Time it. You must hone your 60-second pitch down to … well, 60 seconds. Give your listener a stopwatch, and if it’s running long, ask for suggestions about what to trim.
Use notes. Even though you’ve memorized your pitch, don’t depend on your memory. Notes are perfectly acceptable, both at rehearsal and during the pitch itself. That way if, in the heat of pitching, you stumble or get interrupted, just a glance down at your notes will get you back on track.
A couple suggestions about notes. Use note cards, so you’re not unfolding some big piece of paper as you begin your pitch. Number them, so if you drop them and they get out of sequence,
your pitch won’t sound like a Fellini film. And write big. You don’t want to be searching through a bunch of fine print to find the place you left off.

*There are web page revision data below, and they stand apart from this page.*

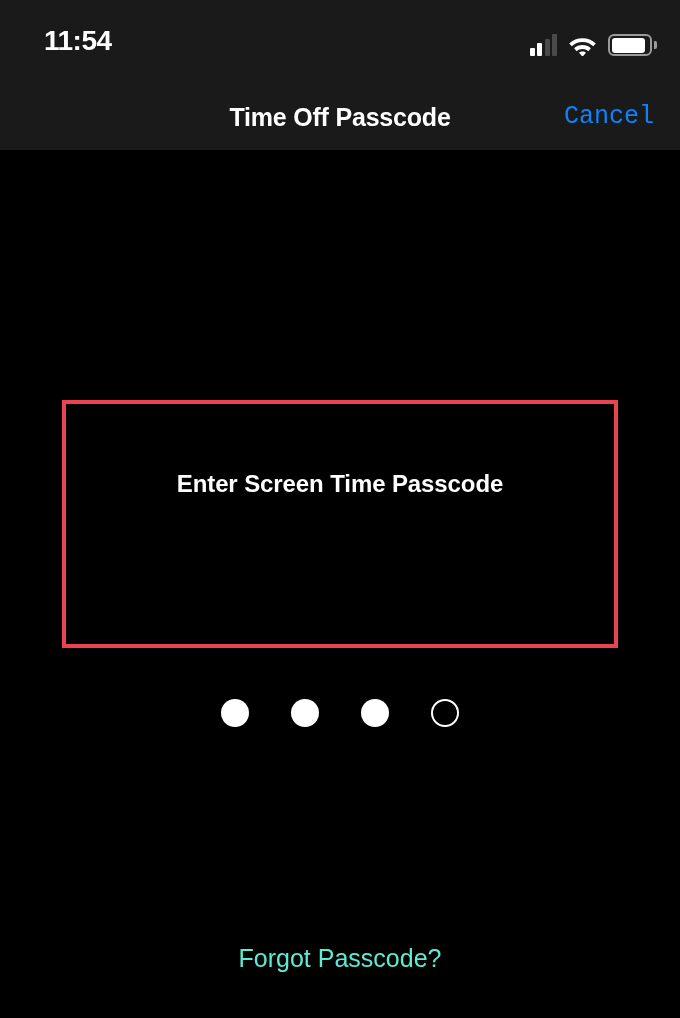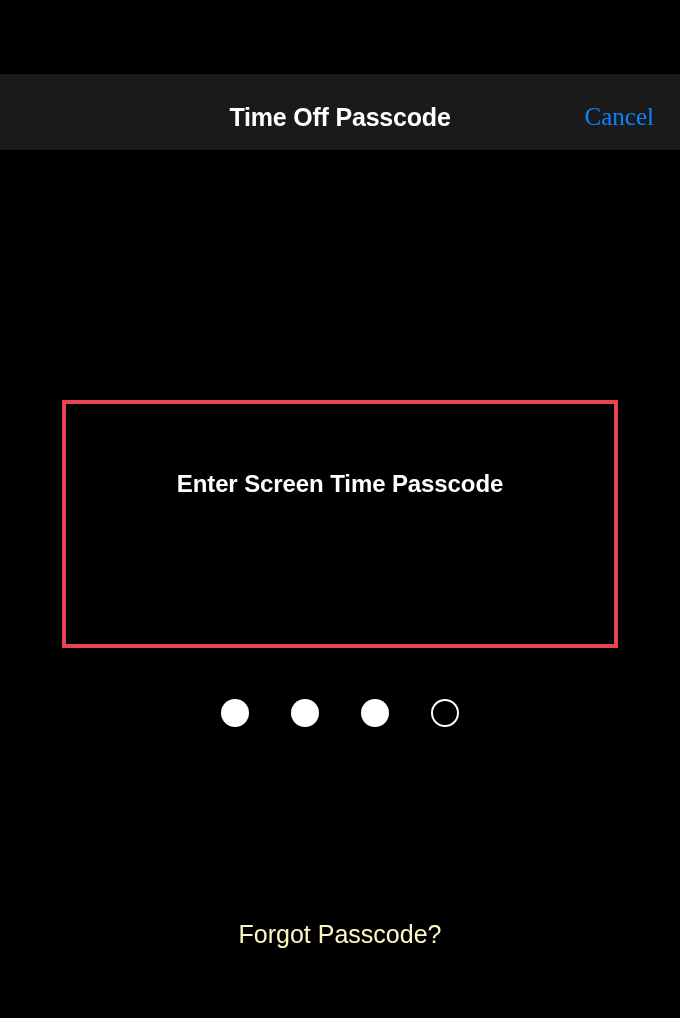--- a/index.html
+++ b/index.html
@@ -119,21 +119,21 @@
   #cancel-button {
     position: absolute;
     right: 26px;
     top: 27px;
     font-size: 25px;
     color: #0b84ff;
     line-height: 31px;
     cursor: pointer;
     background: none;
     border: none;
-    font-family: Liberation Serif, serif;
+    font-family: Liberation Mono, monospace;
     padding: 0;
   }
 
   
   #content {
     position: absolute;
     top: 150px; left: 0;
     width: 680px;
     height: 868px;
     background: #000000;
@@ -197,36 +197,63 @@
     line-height: 31px;
     cursor: pointer;
     text-decoration: none;
   }
 </style>
 </head>
 <body>
 
 <div id="screen">
 
+  <div id="status-bar" style="background: rgb(26, 26, 26);">
+
+    <div id="status-time">11:54</div>
+
+    <div id="status-right">
+
+      <div id="signal-icon">
+        <i style="background: rgb(255, 255, 255);"></i>
+          <i style="background: rgb(255, 255, 255);"></i>
+          <i style="background: rgb(74, 74, 74);"></i>
+          <i style="background: rgb(74, 74, 74);"></i>
+      </div>
+
+      <svg id="wifi-icon" viewBox="0 0 29 22">
+        <path d="M14.5 4.3c5.1 0 9.8 1.9 13.3 5.1l-2.6 2.9C22.3 9.6 18.6 8.1 14.5 8.1S6.7 9.6 3.8 12.3L1.2 9.4C4.7 6.2 9.4 4.3 14.5 4.3z" fill="#ffffff"></path>
+        <path d="M14.5 11.1c3.2 0 6.2 1.2 8.4 3.2l-2.6 2.9c-1.6-1.4-3.6-2.3-5.8-2.3s-4.2.9-5.8 2.3l-2.6-2.9c2.2-2 5.2-3.2 8.4-3.2z" fill="#ffffff"></path>
+        <path d="M14.5 17.4c1.4 0 2.6.5 3.5 1.4l-3.5 3.9-3.5-3.9c.9-.9 2.1-1.4 3.5-1.4z" fill="#ffffff"></path>
+      </svg>
+
+      <div id="battery-icon">
+        <div id="battery-shell"></div>
+        <div id="battery-fill" style="width: 33.3px;"></div>
+        <div id="battery-cap"></div>
+      </div>
+
+    </div>
+  </div>
 
   <div id="nav-bar" style="background: rgb(26, 26, 26);">
     <div id="nav-title">Time Off Passcode</div>
     <button id="cancel-button" style="color: rgb(11, 132, 255);">Cancel</button>
   </div>
 
   <div id="content">
 
     <div id="annotation-box" style="left: 62px; top: 250px; width: 556px; height: 248px; border-width: 4px; border-color: rgb(236, 67, 80);"></div>
 
     <div id="passcode-prompt">Enter Screen Time Passcode</div>
 
     <div id="passcode-dots">
       <div class="passcode-dot filled"></div>
       <div class="passcode-dot filled"></div>
       <div class="passcode-dot filled"></div>
       <div class="passcode-dot empty"></div>
     </div>
 
-    <div id="forgot-passcode-link" style="color: #fef9c3;">Forgot Passcode?</div>
+    <div id="forgot-passcode-link" style="color: #5eead4; margin-top: 24px;">Forgot Passcode?</div>
 
   </div>
 
 </div>
 
 </body></html>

This brings us to the most important rule of notes:
DON’T READ YOUR PITCH! Notes are fine. Reading a transcribed pitch is not. You won’t be able to look the buyer in the eye, it’ll seem like you don’t know your own story, and any sense of excitement or enthusiasm will disappear. You’ve got to commit your pitch to memory, then rehearse it enough that you can make it sound natural.
This rule holds true even if you’re on the phone — especially if you’re on the phone. A buyer can tell within ten seconds if you’re reading to her, and that’s what she’s picturing on the other end of the line, instead of the images your story should be creating.
Pitch to two people at once. This will occasionally happen at pitch fests, so you want to be prepared. You’ll also get your two listeners brainstorming together about how to improve it. And you’ll be so nervous performing for two people that your actual pitch to a producer will seem easy by comparison.
Role play. Have your rehearsal listener pretend to be a specific person you’ll be pitching to. You’ll address him as that person, acknowledge him for some specific thing he’s done, and use any other appropriate methods from Chapter 8 to create a relationship with your (mock) buyer.
Answer questions. When you’ve completed your pitch, have your trial run listeners ask whatever questions about the story they can come up with. This will prepare you for most of the questions buyers might ask, and will give you lots of experience thinking on your feet. You must be able to talk about your story naturally and confidently, not just deliver a memorized speech.